Task brief
Look for the line containing "- ClickService - Posts" in the entries below, then print that line and all that follow it exactly.

Data
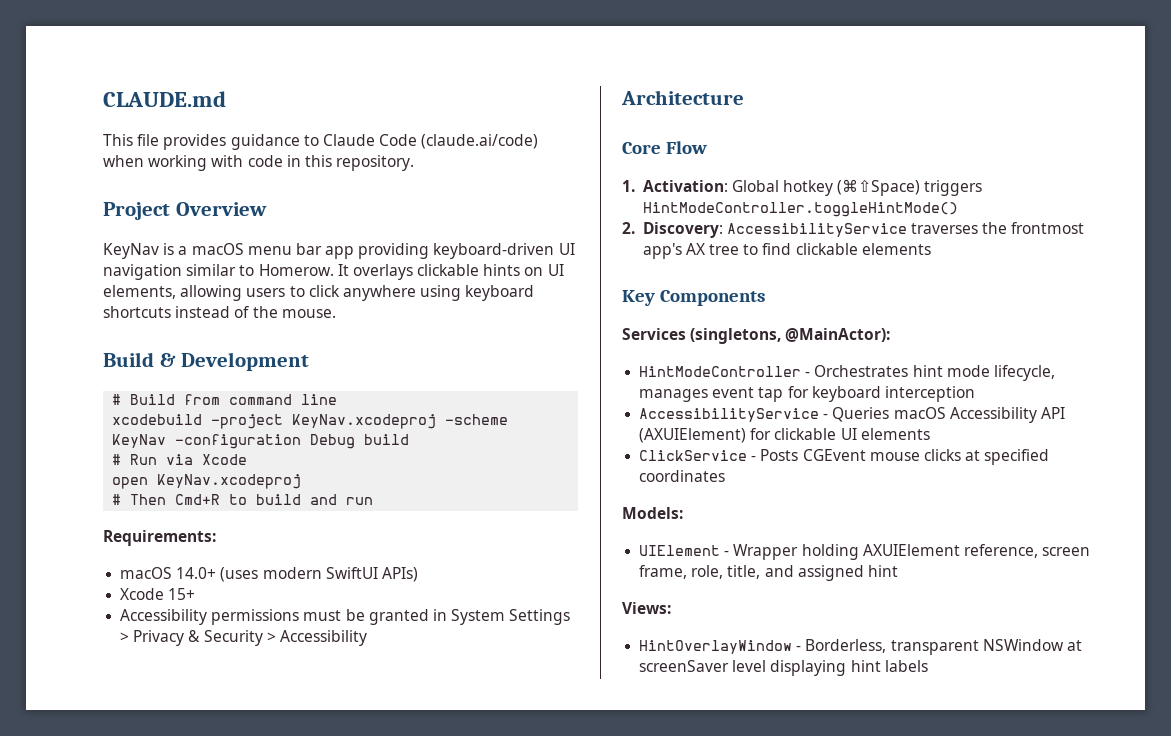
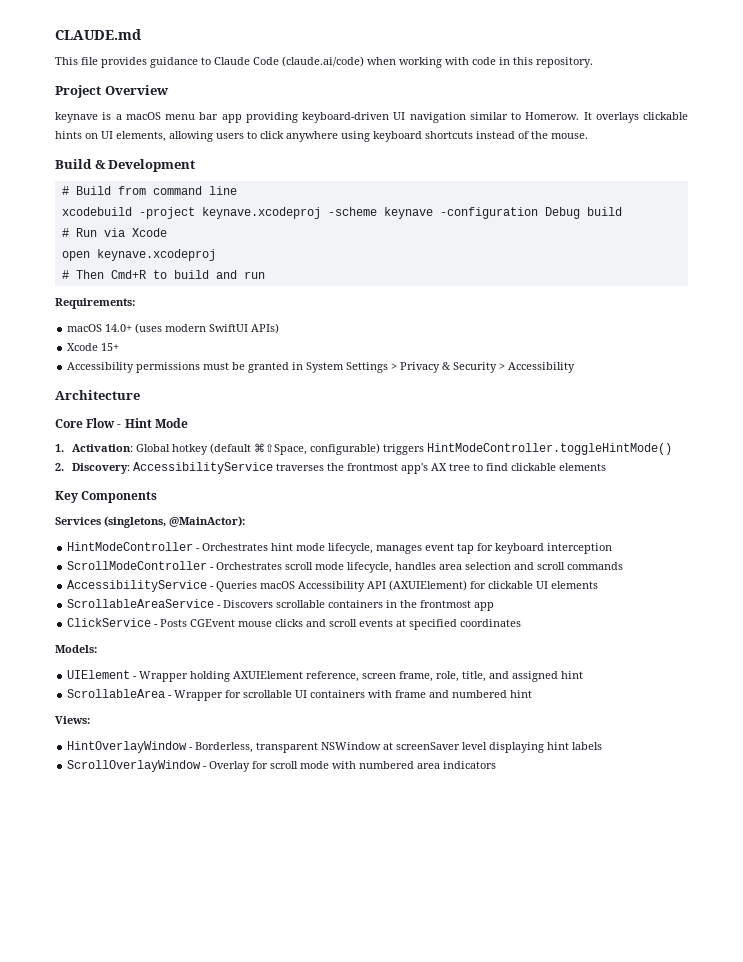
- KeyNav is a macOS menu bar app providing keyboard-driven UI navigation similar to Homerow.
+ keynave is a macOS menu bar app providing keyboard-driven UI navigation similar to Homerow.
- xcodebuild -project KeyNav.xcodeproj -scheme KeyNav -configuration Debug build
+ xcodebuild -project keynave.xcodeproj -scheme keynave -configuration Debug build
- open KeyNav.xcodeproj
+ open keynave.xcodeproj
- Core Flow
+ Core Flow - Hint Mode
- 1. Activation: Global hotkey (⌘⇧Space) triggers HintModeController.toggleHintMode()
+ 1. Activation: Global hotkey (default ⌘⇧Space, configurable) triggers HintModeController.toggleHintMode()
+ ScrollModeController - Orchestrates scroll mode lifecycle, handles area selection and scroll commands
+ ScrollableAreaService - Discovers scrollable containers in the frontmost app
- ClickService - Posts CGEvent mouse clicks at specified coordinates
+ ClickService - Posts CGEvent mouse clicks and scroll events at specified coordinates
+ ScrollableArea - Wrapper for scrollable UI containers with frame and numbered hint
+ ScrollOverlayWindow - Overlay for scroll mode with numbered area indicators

Response area
- ClickService - Posts CGEvent mouse clicks at specified coordinates
+ ClickService - Posts CGEvent mouse clicks and scroll events at specified coordinates
+ ScrollableArea - Wrapper for scrollable UI containers with frame and numbered hint
+ ScrollOverlayWindow - Overlay for scroll mode with numbered area indicators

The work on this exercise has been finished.